Wednesday, January 11, 2012

Business Leader Slaps GOP, Mining Company Over Process Blunders

As Assembly Republicans rush their flawed mining bill to a premature vote, a prominent business executive writes that the hole being dug through an unfair process to produce an open pit mine near Ashland just might swallow the mine's supporters instead.

John Torinus, a SE Wisconsin business leader with a blog, says the state needs mining jobs but not the company and Assembly's one-sided process to grease the skids with fast-tracked legislation and permit approvals.

So, the politics surrounding this mine pivot around two deeply important priorities in Wisconsin: the need to rebuild the state’s damaged job base and its citizens’ reverence for precious lands and waters. Given the passion and complexity surrounding the proposed mine in the Penokee Range, an orderly and transparent political process should be paramount if consensus is to be reached.

The process so far has been anything but orderly and transparent.
Not surprisingly then, the bill lacks anything resembling consensus...

• The bill was put together behind closed doors by Republican assemblymen, some anonymous, with input from Gogebic and WMC. Democrats, Bad River native Americans and environmentalists had no voice in the draft. That one-sided process led to their outright opposition to the bill as proposed.

• A pre-draft hearing was held in Hurley, where signs around town read:
“Mining – Our History
Mining – Our Culture
Mining – Our Future”

A single post-introduction hearing was held in West Allis, a process blunder that infuriated locals on both sides of the mining issue in Iron and Ashland Counties. Pressure from two northern Democrats in the minority, who called their own hearing, prompted the Republicans to hurriedly call a much-needed second committee hearing in Hurley.
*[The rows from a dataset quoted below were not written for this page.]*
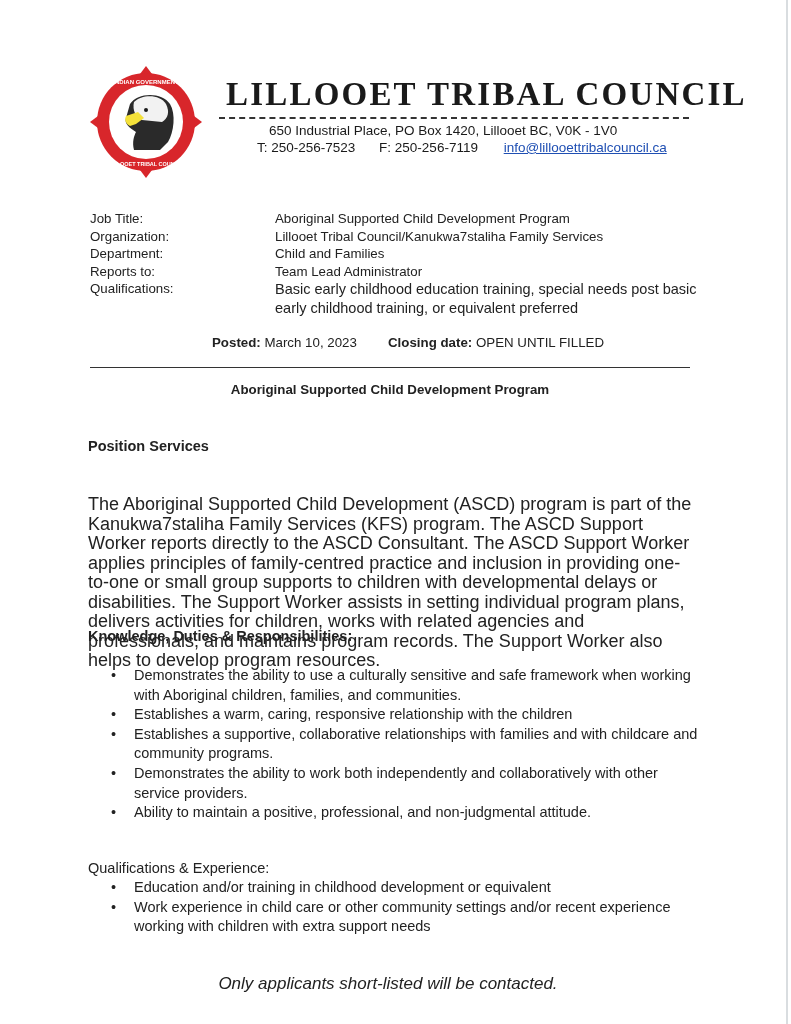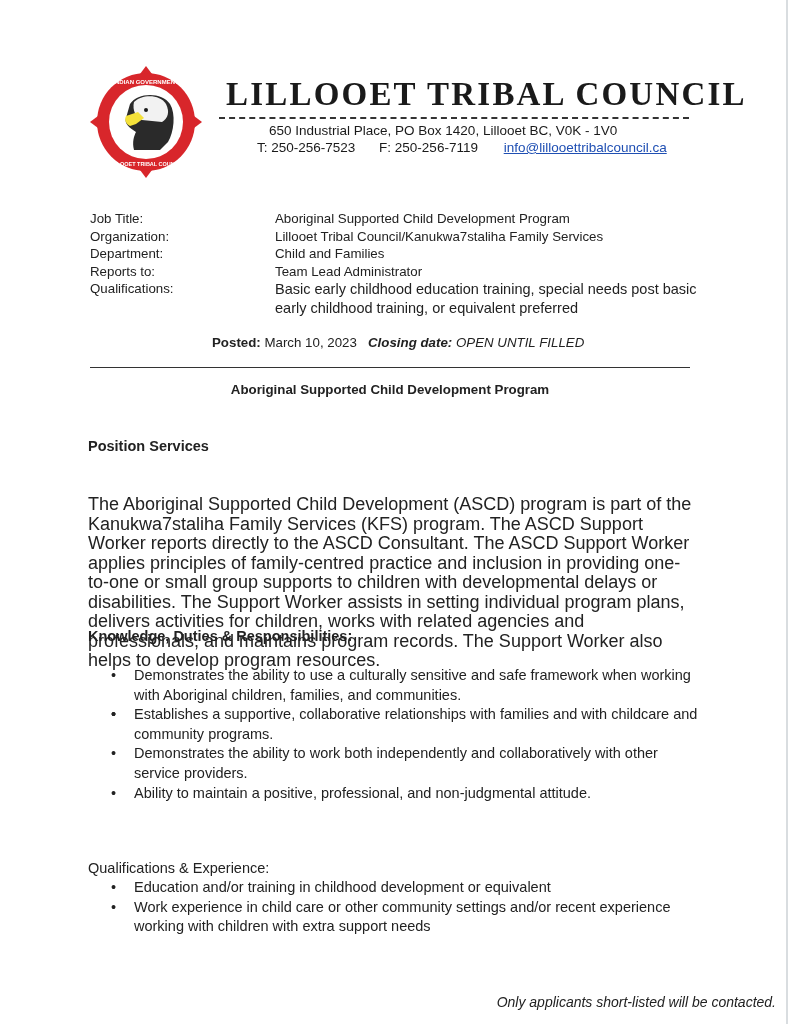"Closing date: OPEN UNTIL FILLED" .closing { font-style: italic -> none; left: 368px -> 388px }
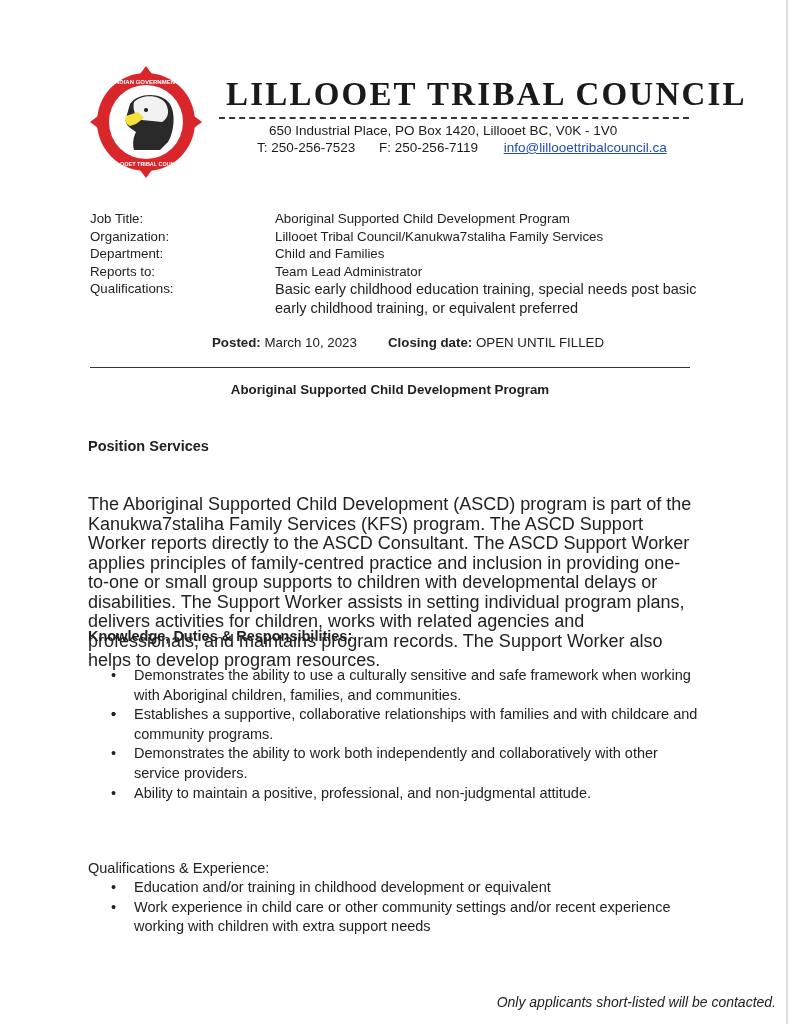"Establishes a warm, caring, responsive" span { html: none -> <span>Establishes a warm, caring, responsive relationship with the children</span> }
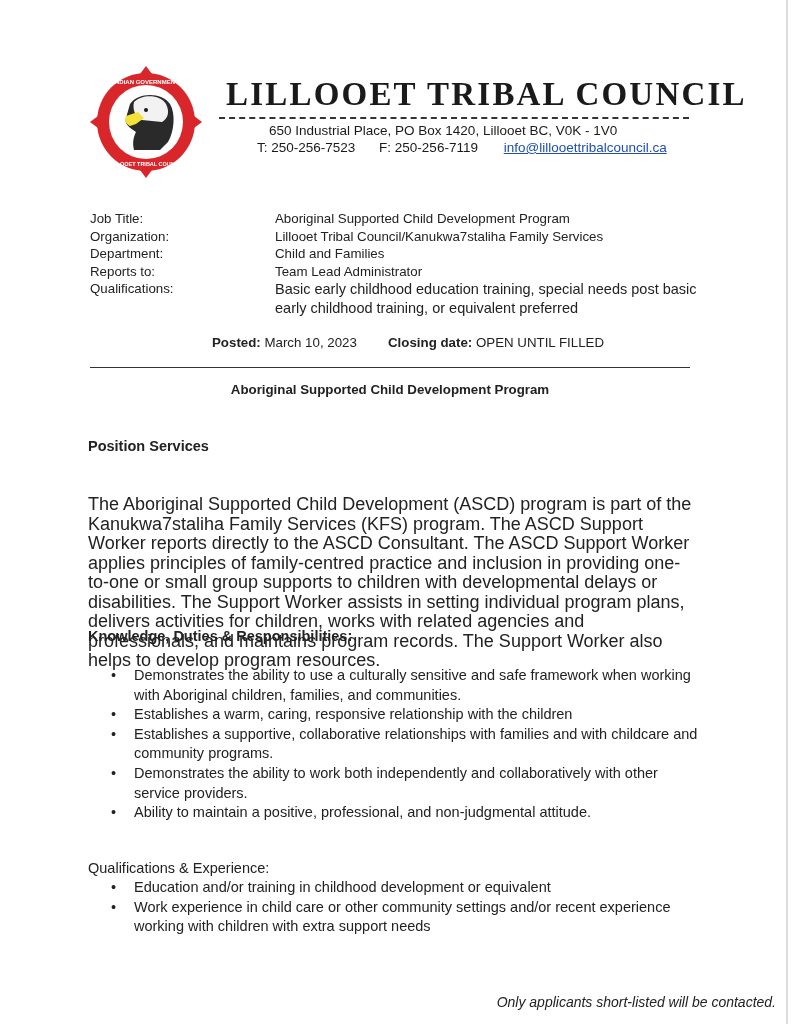"Only applicants short-listed will be" .footer { font-size: 14px -> 17px; margin-top: 20px -> none; text-align: right -> center }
• Republicans, who, for now, control both houses of the legislature and governorship, plan to push the bill quickly to passage prior to almost-certain recall elections this spring.
That fast-track process may prove to be shortsighted. Building a mine is an elongated, multi-year project, and it is entirely possible that the GOP will not be in control of both houses and/or the governor’s chair come this fall. GTAC could run into many hurdles down the road raised by today’s opponents who have been shunted out of the process.

4 comments:

Anonymous said...

Good for Torinus. His commentary is "bang on," as the Brits say. I hope Fitzwalker crowd listens, but I doubt that will happen -- they are on a self-righteous binge that shows no signs of abating.

Anonymous said...

I wonder how Dale Schultz is going to vote?

Anonymous said...

Bob Jauch is put in an awkward position.

David E Martin said...

Torinus is right. The GOPers unethical rush to permit this mine will poison the public mind against it and the GOPers who support it as much as the mine will poison the local water supply.